I’ll start by admitting that I’ve never been a big fan of Kristen Stewart, with Twilight to thank for this rather negative opinion. However I’ve come to realise she’s actually a decent actress, especially in action packed films, and this really helped me to enjoy Underwater a lot more than I was expecting.

The action in this is virtually nonstop. There’s no lengthy or drawn out introductions, we’re submerged (literally) into the main plot of this film less than 5 minutes in and it continues in this vein throughout. It’s an edge of your seat thrill ride that’s tense and gripping, and there isn’t a dull moment. The horror aspect is rather well done and paired with the unknown and often claustrophobic circumstances the characters find them in and the very good score, it becomes quite a scary and nerve wracking film. The plot is decent and whilst the reveal on the cause of the earthquake isn’t entirely unpredictable, it still proves to be great entertaining.
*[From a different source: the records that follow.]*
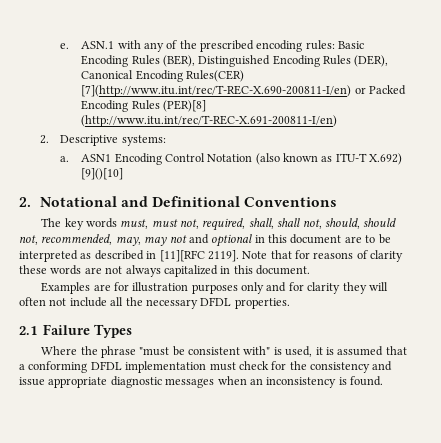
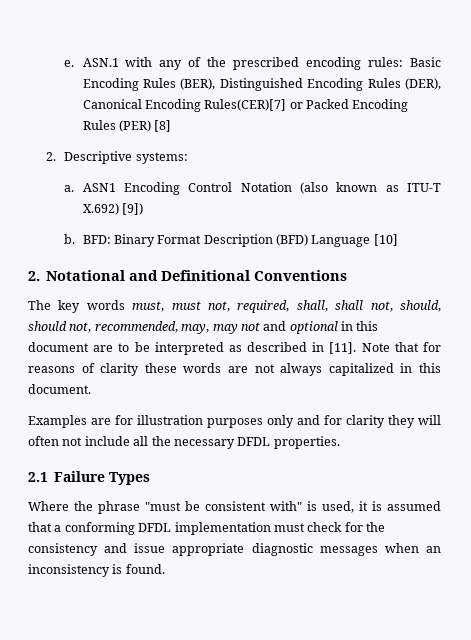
- ASN.1 with any of the prescribed encoding rules: Basic Encoding Rules (BER), Distinguished Encoding Rules (DER), Canonical Encoding Rules(CER) [7](http://www.itu.int/rec/T-REC-X.690-200811-I/en) or Packed Encoding Rules (PER)[8] (http://www.itu.int/rec/T-REC-X.691-200811-I/en)
+ ASN.1 with any of the prescribed encoding rules: Basic Encoding Rules (BER), Distinguished Encoding Rules (DER), Canonical Encoding Rules(CER)[7] or Packed Encoding Rules (PER) [8]
- ASN1 Encoding Control Notation (also known as ITU-T X.692) [9]()[10]
+ ASN1 Encoding Control Notation (also known as ITU-T X.692) [9])
+ b. BFD: Binary Format Description (BFD) Language [10]
- The key words must, must not, required, shall, shall not, should, should not, recommended, may, may not and optional in this document are to be interpreted as described in [11][RFC 2119].
+ The key words must, must not, required, shall, shall not, should, should not, recommended, may, may not and optional in this document are to be interpreted as described in [11].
Sadly despite my gushing, Underwater isn’t perfect. The biggest problem with it is the CGI and special effects. The props and set design themselves look good, but they’re let down when we’re shown these huge CGI underwater scenes that are meant to look impressive but instead look horrendous. I’d be interested to know how this looked on the big screen, but in a home setup it looks decidedly dodgy. And slow motion every time something explodes is cringeworthy.
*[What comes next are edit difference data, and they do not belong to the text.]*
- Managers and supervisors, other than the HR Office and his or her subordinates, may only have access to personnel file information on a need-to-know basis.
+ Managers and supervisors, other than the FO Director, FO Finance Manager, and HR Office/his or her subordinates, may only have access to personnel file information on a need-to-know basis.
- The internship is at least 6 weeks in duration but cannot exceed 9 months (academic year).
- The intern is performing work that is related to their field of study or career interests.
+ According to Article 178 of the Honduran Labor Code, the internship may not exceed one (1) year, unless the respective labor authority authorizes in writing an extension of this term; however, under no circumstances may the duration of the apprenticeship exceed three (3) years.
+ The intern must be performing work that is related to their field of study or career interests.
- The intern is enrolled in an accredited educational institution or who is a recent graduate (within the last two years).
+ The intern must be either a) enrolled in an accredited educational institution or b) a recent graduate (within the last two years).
Underwater also suffers from your typical survival film clichés. The plot itself is very typical of a survival film, and paired with ridiculous and predictable actions by underdeveloped characters, it lets it down. The cast too are also let down by the cliched characters, and even Vincent Cassel and John Gallagher Jnr are given little to work with. The only character that has had any development whatsoever is Stewart’s Nora, who is a decent and fairly likeable protagonist.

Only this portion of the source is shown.